**Work required**.
Set down all of the entries precisely as they were written.

(Beginning of Supplied material)

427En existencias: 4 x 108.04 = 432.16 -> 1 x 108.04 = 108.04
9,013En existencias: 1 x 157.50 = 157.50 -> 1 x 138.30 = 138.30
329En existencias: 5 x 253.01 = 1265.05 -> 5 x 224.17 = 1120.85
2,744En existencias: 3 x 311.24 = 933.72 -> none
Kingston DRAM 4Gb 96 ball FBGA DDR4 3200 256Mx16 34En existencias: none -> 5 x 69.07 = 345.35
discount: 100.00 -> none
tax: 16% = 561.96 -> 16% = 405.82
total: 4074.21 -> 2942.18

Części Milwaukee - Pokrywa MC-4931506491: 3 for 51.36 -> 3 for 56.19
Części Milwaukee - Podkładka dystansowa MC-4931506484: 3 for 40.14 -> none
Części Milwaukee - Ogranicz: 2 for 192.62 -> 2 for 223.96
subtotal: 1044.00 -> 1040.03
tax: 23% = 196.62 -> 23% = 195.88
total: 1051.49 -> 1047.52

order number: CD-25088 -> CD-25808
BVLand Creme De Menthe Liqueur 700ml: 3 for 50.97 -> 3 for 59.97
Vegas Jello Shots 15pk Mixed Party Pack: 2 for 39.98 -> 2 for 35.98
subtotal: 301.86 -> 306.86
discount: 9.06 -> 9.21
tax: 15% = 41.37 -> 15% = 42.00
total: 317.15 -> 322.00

(End of Supplied material)

**Task result**.
427En existencias: 4 x 108.04 = 432.16 -> 1 x 108.04 = 108.04
9,013En existencias: 1 x 157.50 = 157.50 -> 1 x 138.30 = 138.30
329En existencias: 5 x 253.01 = 1265.05 -> 5 x 224.17 = 1120.85
2,744En existencias: 3 x 311.24 = 933.72 -> none
Kingston DRAM 4Gb 96 ball FBGA DDR4 3200 256Mx16 34En existencias: none -> 5 x 69.07 = 345.35
discount: 100.00 -> none
tax: 16% = 561.96 -> 16% = 405.82
total: 4074.21 -> 2942.18

Części Milwaukee - Pokrywa MC-4931506491: 3 for 51.36 -> 3 for 56.19
Części Milwaukee - Podkładka dystansowa MC-4931506484: 3 for 40.14 -> none
Części Milwaukee - Ogranicz: 2 for 192.62 -> 2 for 223.96
subtotal: 1044.00 -> 1040.03
tax: 23% = 196.62 -> 23% = 195.88
total: 1051.49 -> 1047.52

order number: CD-25088 -> CD-25808
BVLand Creme De Menthe Liqueur 700ml: 3 for 50.97 -> 3 for 59.97
Vegas Jello Shots 15pk Mixed Party Pack: 2 for 39.98 -> 2 for 35.98
subtotal: 301.86 -> 306.86
discount: 9.06 -> 9.21
tax: 15% = 41.37 -> 15% = 42.00
total: 317.15 -> 322.00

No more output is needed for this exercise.